“Tout est mathématisable“. Dans le monde de Christophe Barraud, pas de place pour le hasard. A 27 ans, le Français, économiste-en-chef et stratégiste au sein de la firme parisienne Market Securities LLP, a été élu “meilleur prévisionniste de l’économie américaine” par le site financier Bloomberg. Son nom sera révélé dans le numéro de janvier du magazine Bloomberg Markets.
M. Barraud (ci-contre) devance cent autres prévisionnistes retenus dans ce classement qui s’appuie sur les estimations d’évolution de 15 indicateurs mensuels (immobilier, PIB, chômage…) sur une période de deux ans. C’est d’autant plus fort que “je n’ai jamais mis les pieds aux Etats-Unis“, admet le matheux.
Avant de prédire les soubresauts de l’économie américaine, le truc de Christophe Barraud, c’était plutôt les courses de chevaux. Il découvre les paris hippiques avec son père. “En regardant les historiques, j’ai mis en place, de manière sommaire, des stratégiques systématiques pour gagner à chaque fois. Ce n’est pas forcement efficace. Cela a changé quand les paris en ligne ont explosé. Je me suis plongé dans la littérature empirique, quelles variables les bookmakers utilisaient par exemple, confie-t-il. Au fur et à mesure, j’ai aussi regardé les élections, les matches de tennis…”
Diplômé de l’Université Dauphine, où il obtient un PhD – et signe une thèse sur les ressemblances entre les paris hippiques et les marchés financiers – il travaille pour la banque Dexia où il devient spécialiste du marché de l’immobilier américain. Plus difficile que de designer le vainqueur d’une course hippique, ou d’un match de tennis où “l’on peut chiffrer la capacité de retours, les aces, etc.“. “On peut être surpris.
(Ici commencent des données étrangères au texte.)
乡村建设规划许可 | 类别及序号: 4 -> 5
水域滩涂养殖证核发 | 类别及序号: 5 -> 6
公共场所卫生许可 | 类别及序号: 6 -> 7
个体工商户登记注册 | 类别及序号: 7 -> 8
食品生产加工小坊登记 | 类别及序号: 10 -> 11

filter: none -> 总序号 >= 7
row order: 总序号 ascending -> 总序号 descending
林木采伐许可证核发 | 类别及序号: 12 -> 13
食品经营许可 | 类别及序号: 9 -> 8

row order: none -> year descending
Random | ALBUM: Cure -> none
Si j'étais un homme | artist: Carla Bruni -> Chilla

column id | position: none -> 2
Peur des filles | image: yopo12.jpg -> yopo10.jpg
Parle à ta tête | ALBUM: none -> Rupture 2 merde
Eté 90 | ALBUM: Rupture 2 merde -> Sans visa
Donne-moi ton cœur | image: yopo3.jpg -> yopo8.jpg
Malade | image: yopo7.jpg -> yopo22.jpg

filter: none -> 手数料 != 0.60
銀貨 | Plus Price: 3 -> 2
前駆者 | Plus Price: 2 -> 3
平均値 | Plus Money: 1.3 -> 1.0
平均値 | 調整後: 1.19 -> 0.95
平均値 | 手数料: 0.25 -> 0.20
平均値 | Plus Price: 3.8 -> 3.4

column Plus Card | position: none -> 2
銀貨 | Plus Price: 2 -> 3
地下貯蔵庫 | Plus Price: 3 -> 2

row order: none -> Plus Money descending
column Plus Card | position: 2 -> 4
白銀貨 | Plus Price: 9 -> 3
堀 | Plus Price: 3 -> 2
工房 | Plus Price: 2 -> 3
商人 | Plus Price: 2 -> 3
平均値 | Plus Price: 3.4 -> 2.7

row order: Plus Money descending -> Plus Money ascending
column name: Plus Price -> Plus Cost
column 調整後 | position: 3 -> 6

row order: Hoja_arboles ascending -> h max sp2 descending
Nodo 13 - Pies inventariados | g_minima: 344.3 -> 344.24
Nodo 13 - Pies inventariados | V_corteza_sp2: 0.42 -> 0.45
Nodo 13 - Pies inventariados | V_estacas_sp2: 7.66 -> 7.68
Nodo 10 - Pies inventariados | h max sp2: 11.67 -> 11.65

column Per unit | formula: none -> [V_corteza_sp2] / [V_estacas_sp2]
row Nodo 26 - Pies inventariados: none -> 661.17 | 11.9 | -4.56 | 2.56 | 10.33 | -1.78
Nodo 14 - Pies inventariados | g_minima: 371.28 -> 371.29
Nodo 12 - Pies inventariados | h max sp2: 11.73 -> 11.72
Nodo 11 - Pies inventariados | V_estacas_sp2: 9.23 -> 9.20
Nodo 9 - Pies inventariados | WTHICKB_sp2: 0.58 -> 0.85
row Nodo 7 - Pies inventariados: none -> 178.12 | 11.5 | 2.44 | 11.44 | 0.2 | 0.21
Une bombe peut tomber par hasard, le shut down se produire, ou un pays comme Chypre peut faire une demande de sauvetage bancaire un vendredi soir. On ne peut pas tout prévoir”. Ses journées consistent en l’analyse d’indicateurs, mais aussi une lecture scrupuleuse de la presse, des blogs, des enquêtes d’opinion et des données “auxquelles on ne pense jamais“. “L’impact des grèves par exemple. Ou encore la météo, qui influence les ventes au détail et les mises en chantier. Il faut regarder tout ce qui se passe, avoir de la minutie“.
Les modèles de prévision qu’il crée sont “simples“, dit-il.”Pas la peine de prendre 20 variables pour en anticiper une. Plus il y a de variables, moins ça marche.” Avec 60,61 points (sur 100) dans le classement de Bloomberg, le Français devance largement ses concurrents, non-américains pour la plupart. Un duo allemand de la Commerzbank arrive en deuxième position. Une reconnaissance qui fait chaud au cœur. “Ca va m’aider au niveau des clients“, dit-il, et de ses patrons. “Ils sont satisfaits“, commente-t-il.
M. Barraud se veut optimiste sur l’avenir de l’économie américaine. Pour lui, “le plus dur est passé“, observe-t-il. “Mon job est mathématique et humain à la fois. Car derrière les maths, il y a toujours des comportements humains.” Sa notoriété nouvelle lui permettra peut-être de découvrir les Etats-Unis au-delà des chiffres. “J’irai bien à Las Vegas, glisse-t-il. Evidemment“.